Increased awareness and subsequent overreporting of concussions the previous year may also have contributed to the decline in the number of concussions reported for 2015-16, according to a story in The Washington Post.

With a new study revealing that brain abnormalities can develop after head impacts sustained during just a single year of high school football, an increasing number of coaches nationwide are implementing new safety measures for football. They include:

safer techniques that encourage players to keep their heads up while tackling

helmets with high-tech impact sensors

limits on the amount of full-contact practice athletes are allowed each week

More than 20 states now require school coaches to receive training to recognize concussions in their players, according to the National Conference of State Legislatures.

Virtual reality as learning tool

Interest in virtual reality is becoming an increasing reality in public schools as ed-tech companies offer more cost-effective devices, such as Google Expeditions and Facebook’s Oculus Rift.

A quarter of the 350 higher education and K12 schools surveyed, by Extreme Networks, which delivers networking solutions, reported to have used virtual reality.

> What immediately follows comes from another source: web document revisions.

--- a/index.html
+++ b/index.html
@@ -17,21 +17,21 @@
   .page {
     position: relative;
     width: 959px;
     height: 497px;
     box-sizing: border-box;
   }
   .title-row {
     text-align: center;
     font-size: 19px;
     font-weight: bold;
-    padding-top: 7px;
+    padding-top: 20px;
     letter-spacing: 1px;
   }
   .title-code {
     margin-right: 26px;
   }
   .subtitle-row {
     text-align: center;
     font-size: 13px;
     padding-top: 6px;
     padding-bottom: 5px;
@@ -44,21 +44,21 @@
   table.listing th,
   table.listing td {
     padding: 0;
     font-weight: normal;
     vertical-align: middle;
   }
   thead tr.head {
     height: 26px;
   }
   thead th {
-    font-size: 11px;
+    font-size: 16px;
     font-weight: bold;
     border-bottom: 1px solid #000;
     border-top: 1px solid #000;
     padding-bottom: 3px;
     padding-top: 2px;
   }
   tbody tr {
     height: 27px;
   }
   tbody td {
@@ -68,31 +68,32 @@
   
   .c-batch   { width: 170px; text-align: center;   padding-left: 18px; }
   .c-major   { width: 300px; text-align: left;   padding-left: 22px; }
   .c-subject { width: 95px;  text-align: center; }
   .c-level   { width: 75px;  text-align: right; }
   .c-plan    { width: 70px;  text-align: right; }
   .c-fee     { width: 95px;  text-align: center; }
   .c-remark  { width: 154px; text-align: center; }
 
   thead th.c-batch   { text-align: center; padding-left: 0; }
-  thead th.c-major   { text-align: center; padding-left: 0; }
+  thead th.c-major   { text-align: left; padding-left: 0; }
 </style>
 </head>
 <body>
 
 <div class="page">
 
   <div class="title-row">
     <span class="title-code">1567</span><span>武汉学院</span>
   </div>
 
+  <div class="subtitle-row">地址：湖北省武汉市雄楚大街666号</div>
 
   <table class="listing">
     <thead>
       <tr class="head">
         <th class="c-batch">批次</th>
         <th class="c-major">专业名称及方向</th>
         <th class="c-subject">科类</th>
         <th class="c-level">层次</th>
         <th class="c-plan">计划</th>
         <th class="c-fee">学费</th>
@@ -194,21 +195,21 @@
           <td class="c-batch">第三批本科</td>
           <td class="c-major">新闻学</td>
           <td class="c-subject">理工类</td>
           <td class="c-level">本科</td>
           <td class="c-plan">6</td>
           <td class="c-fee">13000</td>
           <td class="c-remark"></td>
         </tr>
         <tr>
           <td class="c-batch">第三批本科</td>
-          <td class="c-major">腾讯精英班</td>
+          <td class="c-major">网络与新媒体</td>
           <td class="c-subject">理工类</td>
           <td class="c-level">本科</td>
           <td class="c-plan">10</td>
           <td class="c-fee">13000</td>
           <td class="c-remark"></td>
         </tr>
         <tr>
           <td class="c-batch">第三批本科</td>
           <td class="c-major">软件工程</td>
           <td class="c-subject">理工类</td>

And last year, the federal ConnectED initiative provided more schools with the bandwidth needed to bring virtual reality learning to classrooms.

Schools, such as the charter school Washington Leadership Academy, use the technology to create virtual chemistry labs that are safer for children, enabling more in-depth experiments with riskier chemicals, according to Forbes.

But administrators must continue to gauge whether teachers can meld virtual reality components into their curricula in coming years.

Lead in our schools

Since news broke of lead contamination in Flint Public Schools in Michigan last spring, more districts are finding high lead levels in water from leaching pipes.

More than 2,000 communities across the United States have found elevated levels of lead, including in water fountains and taps of schools and preschools, according to a recent USA Today Network investigation.

Samples taken from one Maine elementary school showed lead levels to be 42 times higher than the EPA limit of 15 parts per billion, while another school in Ithaca, New York, saw its levels deemed as “hazardous waste” by the EPA.

No federal law requires testing in schools using public water systems, but states are stepping up. New legislation in New York, for example, mandates testing for lead contamination every five years.

Lead poisoning symptoms can include antisocial behavior, loss of appetite and learning difficulties.

Moving forward, administrators can test water more frequently and can install filters on water fountains and taps, both of which are solutions that the U.S. Environmental Protection Agency recommends. Long-term—and far more costly—solutions include replacing entire plumbing systems.